Sounds like they need to raise the price some more, maybe?
It is a great beer festival.
The Decatur Beer Fest is good, but not $80 good. I don’t recall last year having too many special beers. Most were readily available at local bars and beer stores. For $80 I could have a pretty good time at Brickstore and get a cab home. I think $40 is about the limit for a ticket here for me.
$80 ! la-ti-da. sounds like a real high society crowd. maybe it’s a bait-and-switch for a wine a cheese festival.
no respectable drunk would spend $80. it looks like bukowski and i will have to resort to subterfuge.
Yes, the majority of the brew offerings at DBF are available at local bars and liquor stores, but some are not. As someone else mentioned, the craft brewers DO often use the occasion to break out the special stuff. They also tend to have some free and low-priced shwag – t-shirts, stickers, beach balls, etc.
For me personally, attending beer festivals helped me discover great beers that I was too cheap to gamble on trying in a bar or buying from a liquor store. It’s a very cost-effective way to expand your beer horizons, if you are just starting out, as I was a few years ago. You just have to make sure to try the stuff you haven’t tried before FIRST, as everything starts to taste the same toward the end of the day. =)
http://www.BottleOpener.com, a several year t-shirt sponsor and Decatur business will have a table at the festival this year. 40+ different bottle openers and bottle cap catchers for $5.00 each, CASH. Portion of proceeds will be donated back to the festival.

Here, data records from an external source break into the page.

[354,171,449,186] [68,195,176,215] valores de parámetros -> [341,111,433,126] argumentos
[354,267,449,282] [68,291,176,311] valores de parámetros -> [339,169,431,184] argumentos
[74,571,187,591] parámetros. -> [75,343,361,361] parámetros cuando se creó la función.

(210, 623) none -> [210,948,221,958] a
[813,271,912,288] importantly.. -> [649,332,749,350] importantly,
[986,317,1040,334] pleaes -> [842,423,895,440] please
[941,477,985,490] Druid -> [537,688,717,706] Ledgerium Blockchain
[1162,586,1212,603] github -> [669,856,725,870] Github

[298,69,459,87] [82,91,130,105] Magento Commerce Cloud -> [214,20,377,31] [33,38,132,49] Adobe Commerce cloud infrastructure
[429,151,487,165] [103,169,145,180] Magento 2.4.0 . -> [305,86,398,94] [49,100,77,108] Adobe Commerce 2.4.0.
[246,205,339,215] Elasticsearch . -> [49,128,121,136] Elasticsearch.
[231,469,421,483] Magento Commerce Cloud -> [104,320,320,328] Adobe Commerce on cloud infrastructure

well, the crankies went for a time, and really enjoyed it, but then we found we were well, a bit too old …. the crowd was so dang young, those whippersnappers .. .we found it better to hide upstairs in brick store and draw faces in our belgian beer foam watching everyone else get happy …now the wine festival, well …that’s a different story!
i too will be dragging my codgerly butt up a flight of endless stairs to join with the geezer. i needs some companions for complaining about the government.
if you are there and we have not met, please look for the geezer who is inappropriately drunk by noon. ahh good times…..
I thought you were a porn star
I am a craft beer connoisseur and have been a huge fan of the DBF since moving here in 2004. Volunteering is definitely the way to go – although even the volunteer spots are difficult to come by these days. Even at $80, though, a serious beer quaffer can still get their money’s worth. One simply needs to hang out at the Chimay (or similarly high priced beer) table all day! The best thing about this year is that the focus is exclusively on craft beers. Volunteers no longer need to be worried about being assigned to the Tequiza table! Yuck!!!
Ha! So W.D. I guess you aren’t a fan of red/green/orange beer.